It doesn’t get much more complicated than brain surgery. Surgeons tasked with removing brain tumors have limited information available to help them make decisions about what tissue appears cancerous and how much to excise without damaging brain regions important to key functions such as movement and speech.
But decisions about how much to cut might become easier in the near future: A study published today offers a possible way to discern which brain tissue is cancerous and guide surgeons in real time. The research, which appears in the Proceedings of the National Academy of Sciences, uses a technique formerly confined to analytical chemistry labs, called mass spectrometry, to make this determination right in the operating room.
“It’s hard to distinguish normal tissue from tumor,” explains Sandro Santagata, a pathologist at Brigham and Women’s Hospital in Boston and co-author of the study.** Thanks to the new approach, he says, “we’re many steps closer to getting a complete picture at the time of surgery.”
Techniques currently used in the operating room to guide tumor excision, such as tissue pathology and magnetic resonance imaging (MRI), can be costly and time consuming. A surgeon may have to wait 30 minutes for the biopsy results or an hour to perform MRI, adding to surgery time and increasing patient risk.
In an effort to speed up the process, Santagata and his colleagues joined with analytical chemist Graham Cooks at Purdue University in West Lafayette, Indiana, to exploit a hallmark feature of brain tumors as a way of defining the boundaries of these malignancies. As it turns out, brain tumors known as gliomas tend to express high amounts of a lipid metabolite called 2-hydroxyglutarate (2-HG).

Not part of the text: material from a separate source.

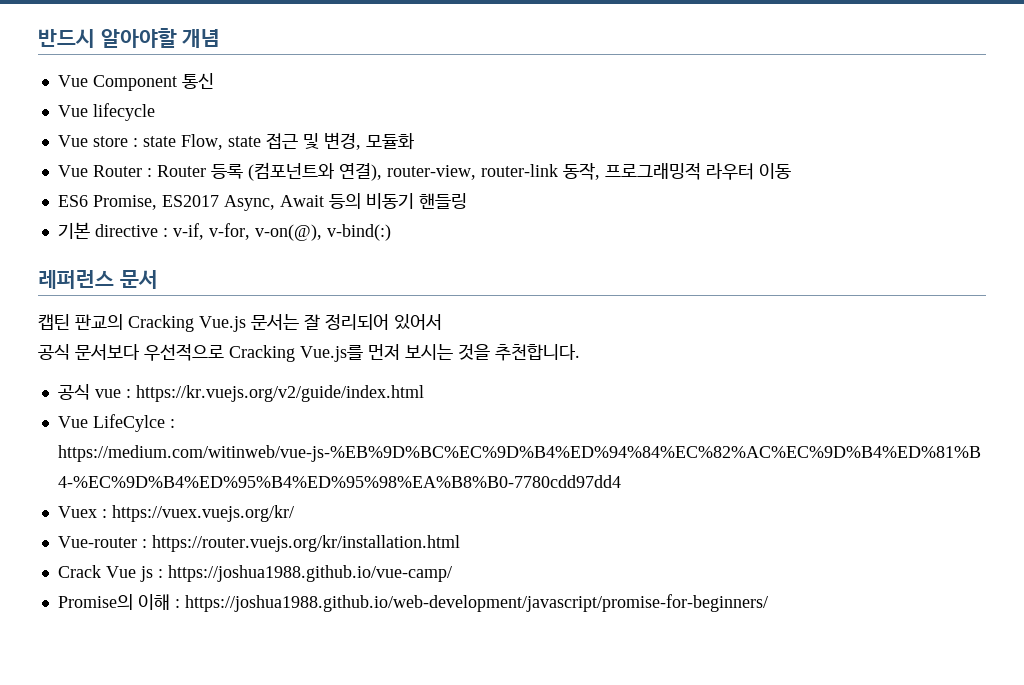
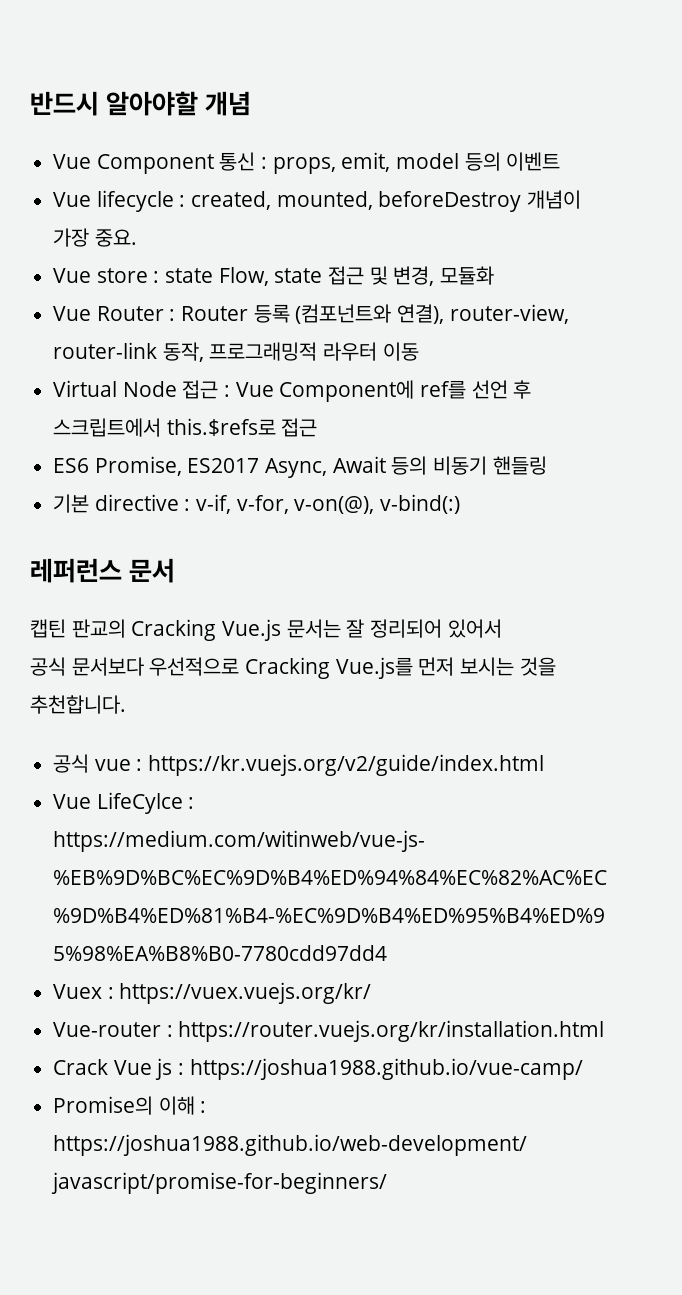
[57,103,155,121] // Vue lifecycle -> [261,152,561,174] [53,190,582,212] [53,228,137,247] : props, emit, model 등의 이벤트 // Vue lifecycle : created, mounted, beforeDestroy 개념이 가장 중요.
(791, 171) none -> [53,380,532,402] [53,418,318,437] // Virtual Node 접근 : Vue Component에 ref를 선언 후 스크립트에서 this.$refs로 접근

According to Dan Cahill, a neurosurgeon at Massachusetts General Hospital in Boston who was not associated with the new study, doctors already use other methods, like polymerase chain reaction, to check tissue for 2-HG levels after surgery to ensure that they have thoroughly excised the tumor. The absence of it in the area immediately surrounding the tumor site means that all of the cancerous cells have been removed. “If you have it [2-HG], you know your margin isn’t clean,” he says. Unfortunately, current methods to detect 2-HG take far too long—about two days—to influence decisions made mid-surgery.
Santagata and his colleagues installed a mass spectrometer in an operating suite at Brigham and Women’s Hospital and analyzed 35 biopsied glioma specimens for the 2-HG metabolite. Although they performed the analysis immediately, the results were not used to inform the surgeons since the research is still in early stages. The mass spectrometry technique used, called desorption electrospray ionization, analyzes the tissue without destroying it, allowing detailed pathology, which is still the gold standard for tumor assessment, to be performed on the same sample. Pathology done for the study confirmed that 2-HG was detected at the highest levels in areas with the most tumor cells.
“I’m hoping we can start incorporating this into therapy for this subset of tumors,” says Nathalie Agar, a neuroscientist at Brigham and Women’s Hospital and co-author of the study. She and Santagata are currently advising the biotech company, BayesianDx, which is trying to develop the technology and bring it into clinical use. It may be years before this technology becomes widespread, but Agar says she is encouraged by this proof-of-concept study.
**Correction (2 July): In an earlier version of this story, Sandro Santagata was referred to as the lead author of the study. He was the first author. Nature Medicine regrets the error.